Check each line below for the word "nicht", and copy those that have it.

##########

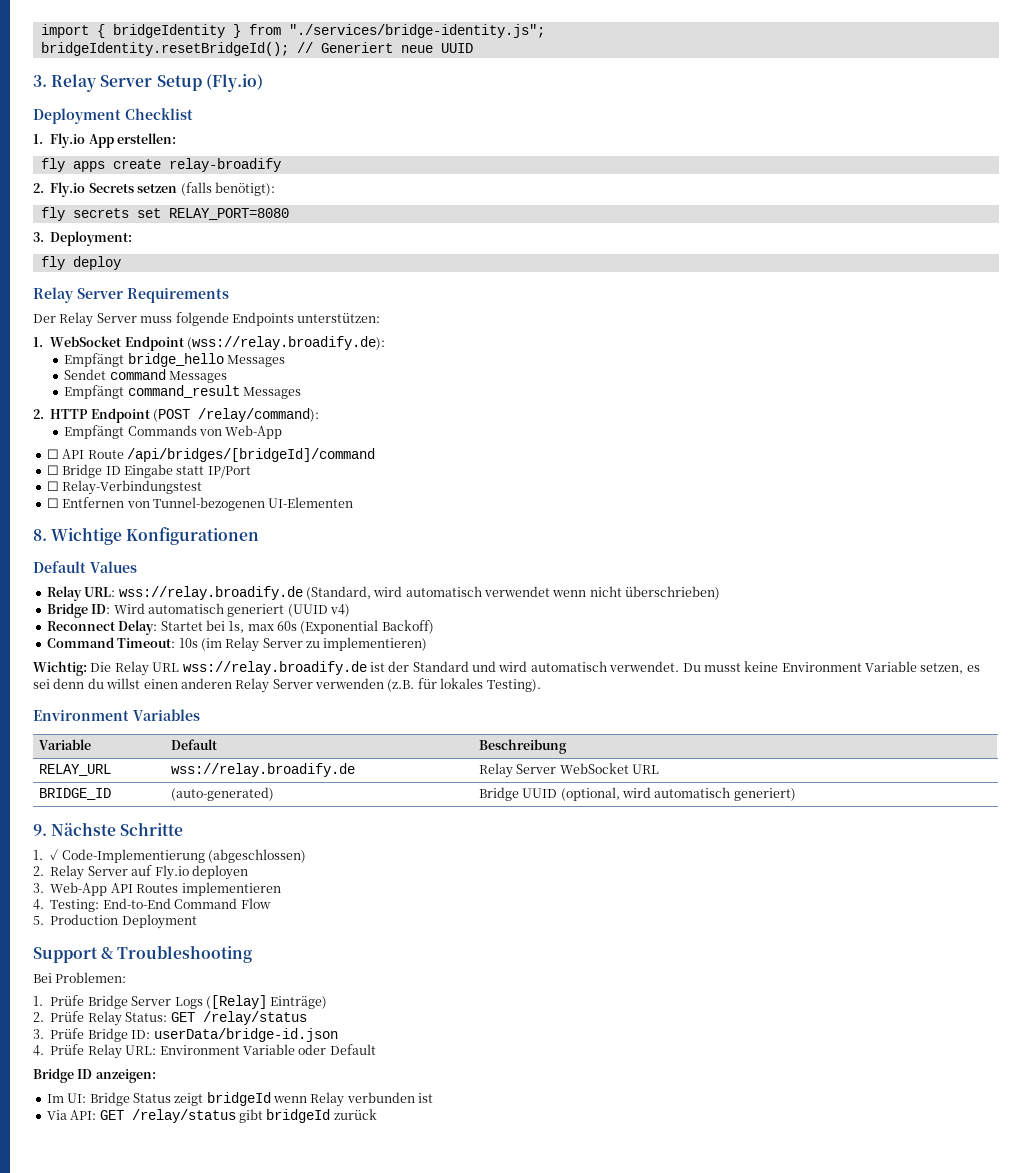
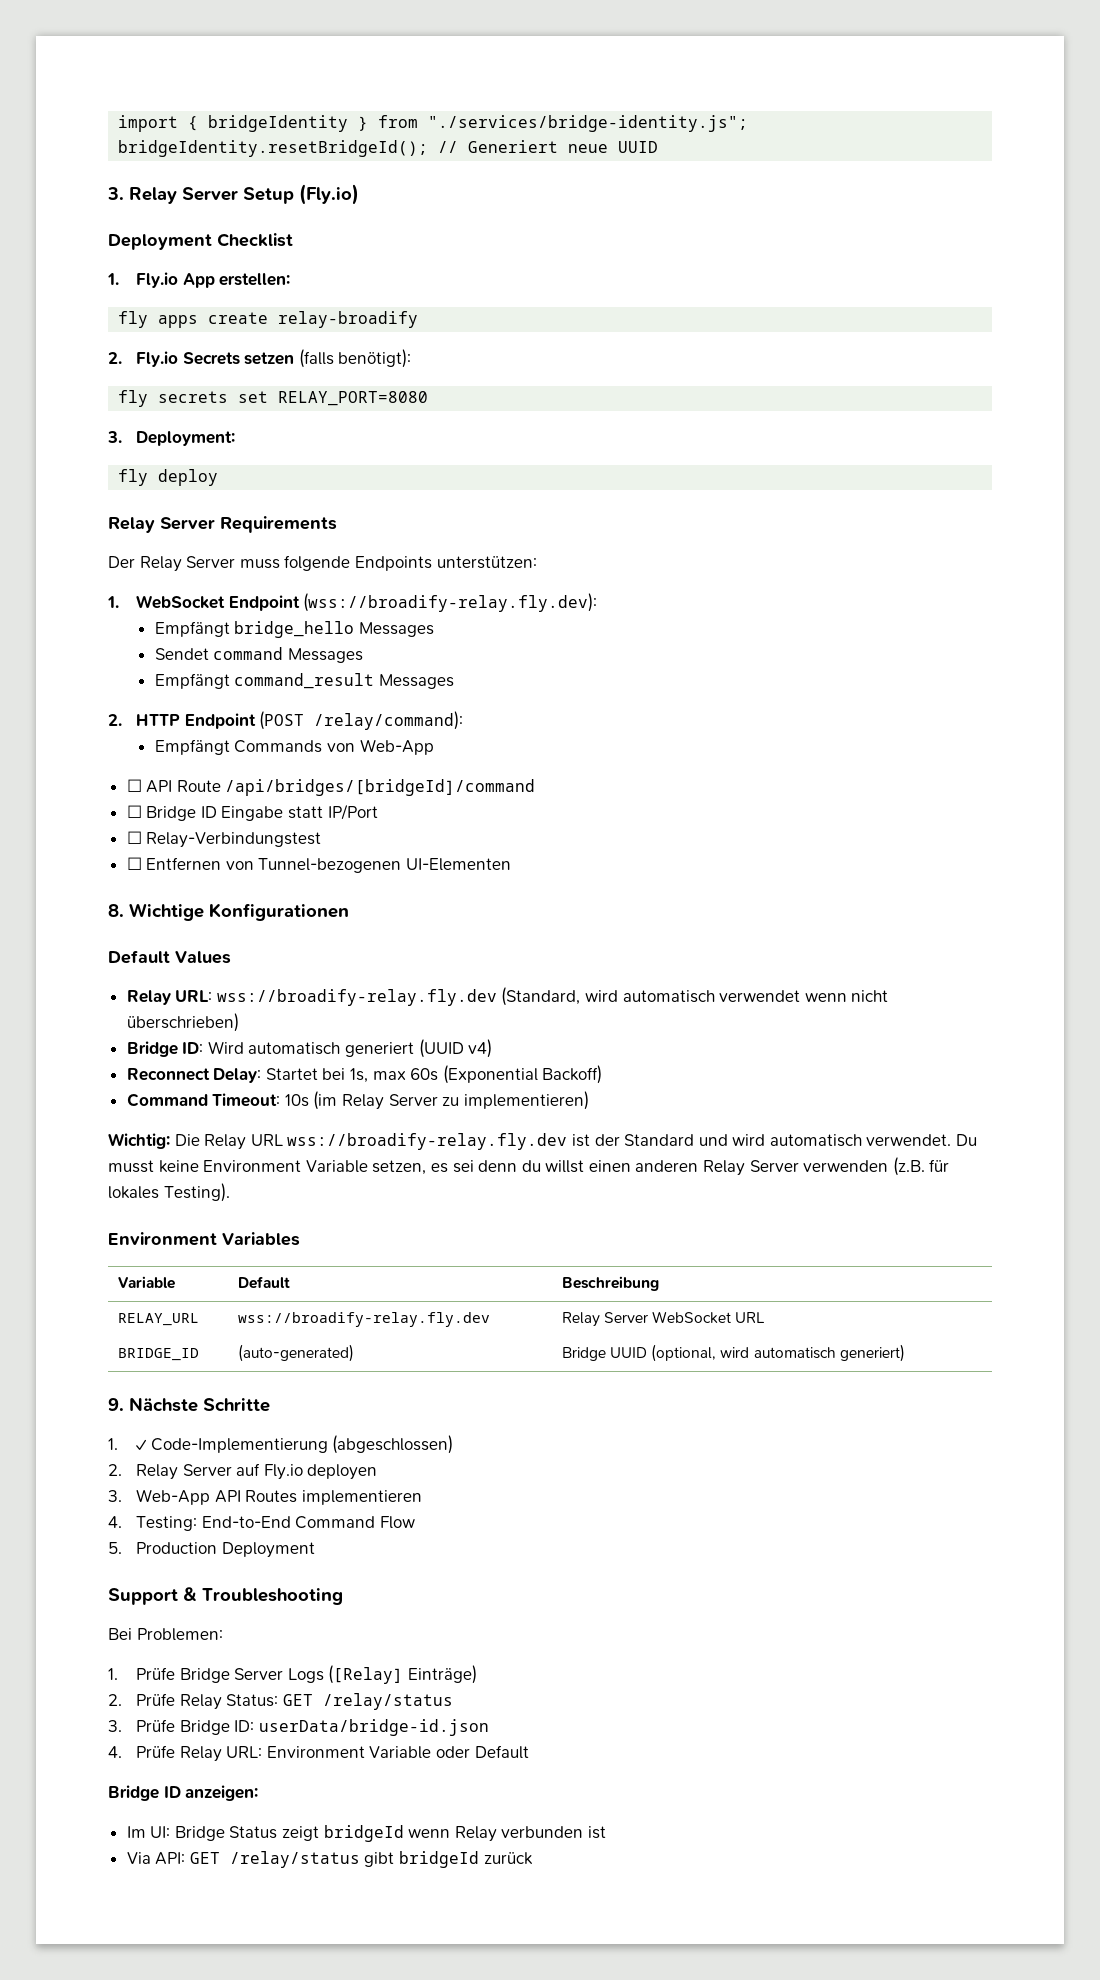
- 1. WebSocket Endpoint (wss://relay.broadify.de):
+ 1. WebSocket Endpoint (wss://broadify-relay.fly.dev):
- Relay URL: wss://relay.broadify.de (Standard, wird automatisch verwendet wenn nicht überschrieben)
+ Relay URL: wss://broadify-relay.fly.dev (Standard, wird automatisch verwendet wenn nicht überschrieben)
- Wichtig: Die Relay URL wss://relay.broadify.de ist der Standard und wird automatisch verwendet.
+ Wichtig: Die Relay URL wss://broadify-relay.fly.dev ist der Standard und wird automatisch verwendet.
- RELAY_URL | wss://relay.broadify.de | Relay Server WebSocket URL
+ RELAY_URL | wss://broadify-relay.fly.dev | Relay Server WebSocket URL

##########

## [WRITTEN REPLY]
- Relay URL: wss://relay.broadify.de (Standard, wird automatisch verwendet wenn nicht überschrieben)
+ Relay URL: wss://broadify-relay.fly.dev (Standard, wird automatisch verwendet wenn nicht überschrieben)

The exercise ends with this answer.